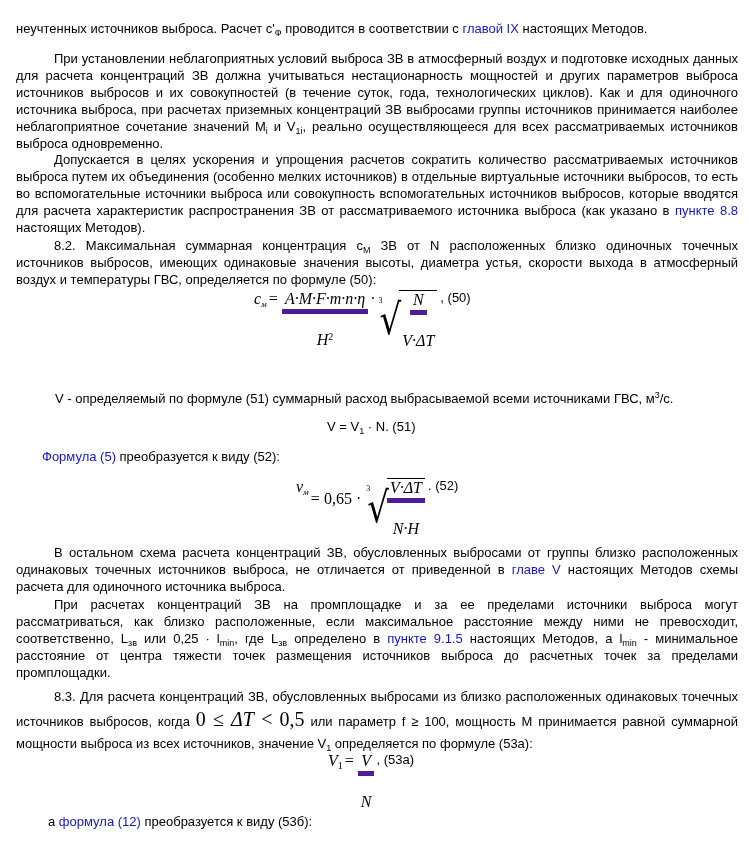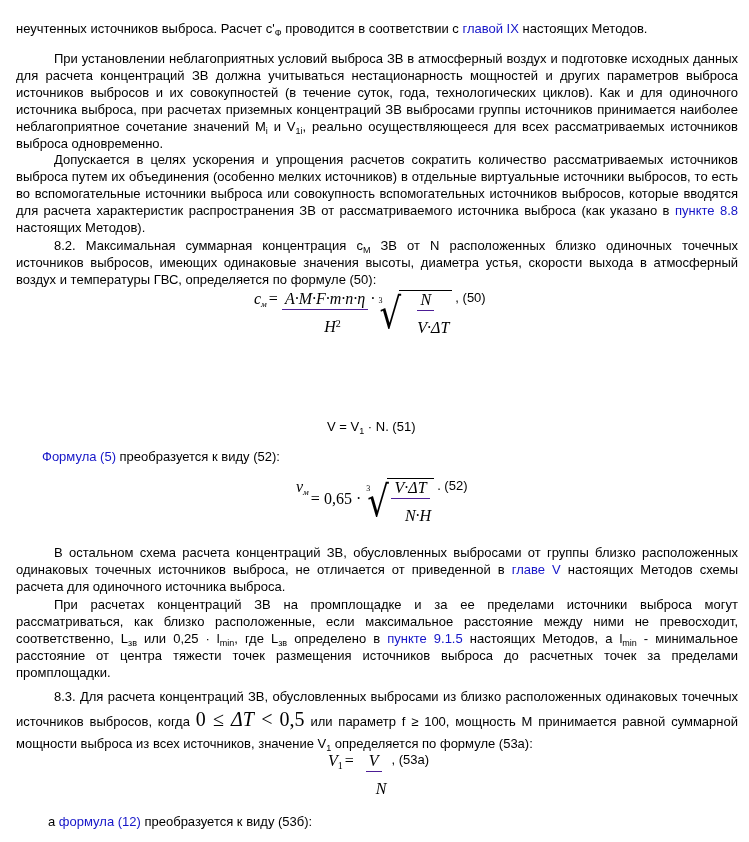--- a/index.html
+++ b/index.html
@@ -19,7 +19,7 @@
   .mathup { font-family: "Liberation Serif", serif; font-style: normal; }
   .formula { position: absolute; display: flex; align-items: flex-start; }
   .frac { display: inline-flex; flex-direction: column; align-items: center; vertical-align: middle; margin: 0 2px; }
-  .frac .num { padding: 0 3px 1px; border-bottom: 1px solid #4c1d95; line-height: 18px; }
+  .frac .num { padding: 0 3px 1px; border-bottom: 5px solid #4c1d95; line-height: 18px; }
   .frac .den { padding: 8px 3px 0; line-height: 18px; margin-left: 15px; }
   .root { display: inline-flex; align-items: center; position: relative; margin-left: 4px; }
   .root .idx { font-size: 8px; position: absolute; left: -1px; top: 6px; font-style: normal; }

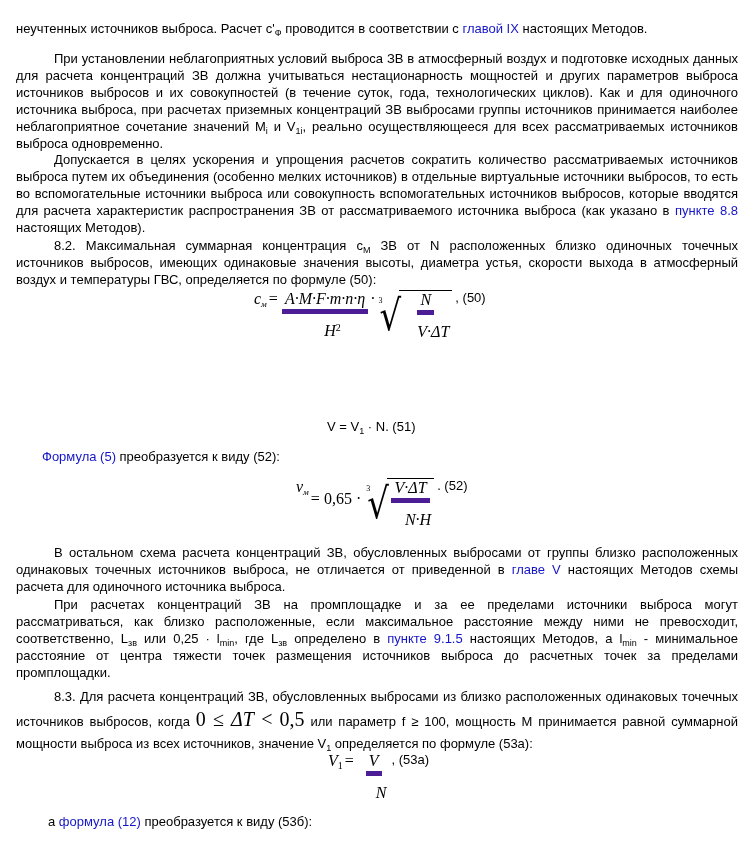--- a/index.html
+++ b/index.html
@@ -20,7 +20,7 @@
   .formula { position: absolute; display: flex; align-items: flex-start; }
   .frac { display: inline-flex; flex-direction: column; align-items: center; vertical-align: middle; margin: 0 2px; }
   .frac .num { padding: 0 3px 1px; border-bottom: 5px solid #4c1d95; line-height: 18px; }
-  .frac .den { padding: 8px 3px 0; line-height: 18px; margin-left: 15px; }
+  .frac .den { padding: 17px 3px 0; line-height: 18px; }
   .root { display: inline-flex; align-items: center; position: relative; margin-left: 4px; }
   .root .idx { font-size: 8px; position: absolute; left: -1px; top: 6px; font-style: normal; }
   .root .sym { font-size: 34px; font-style: normal; line-height: 34px; transform: scaleY(1.25); margin-top: -2px; font-family: "DejaVu Serif", serif; }

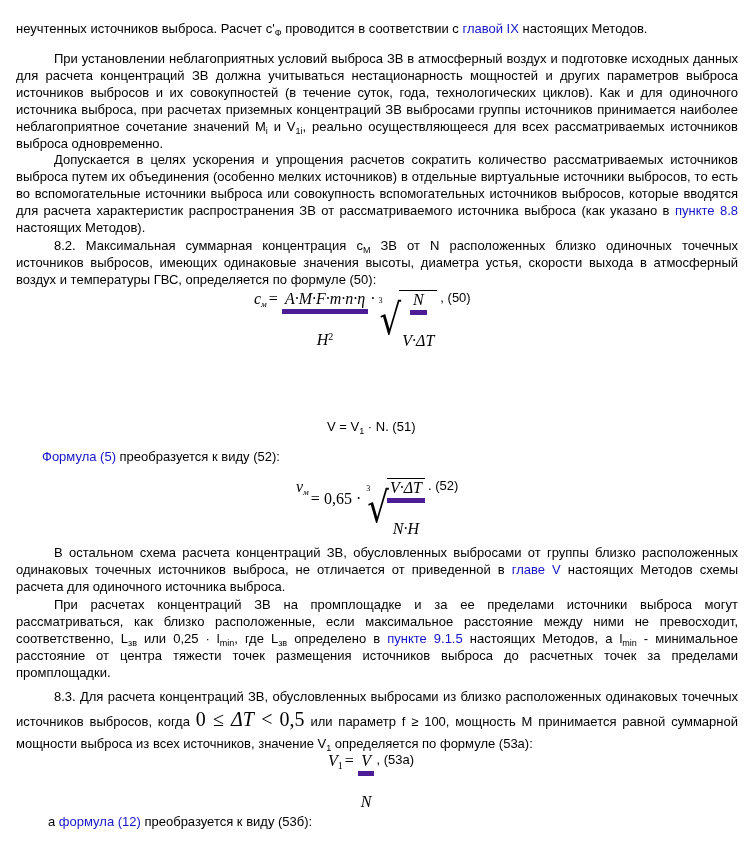--- a/index.html
+++ b/index.html
@@ -65,6 +65,7 @@
   </div>
 
 
+  <p class="plain" style="top:390px; left:55px; width:690px;"><span>V - определяемый по формуле (51) суммарный расход выбрасываемой всеми источниками ГВС, м</span><sup>3</sup><span>/с.</span></p>
 
   <p class="plain" style="top:418px; left:327px; width:200px;"><span>V = V</span><sub>1</sub><span> · N. (51)</span></p>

◆ TASK DESCRIPTION ◆
Check all the records above and select each line where the string "bottom" is found.

◆ EXERCISE ANSWER ◆
-  .frac .num { padding: 0 3px 1px; border-bottom: 1px solid #4c1d95; line-height: 18px; }
+  .frac .num { padding: 0 3px 1px; border-bottom: 5px solid #4c1d95; line-height: 18px; }
   .frac .num { padding: 0 3px 1px; border-bottom: 5px solid #4c1d95; line-height: 18px; }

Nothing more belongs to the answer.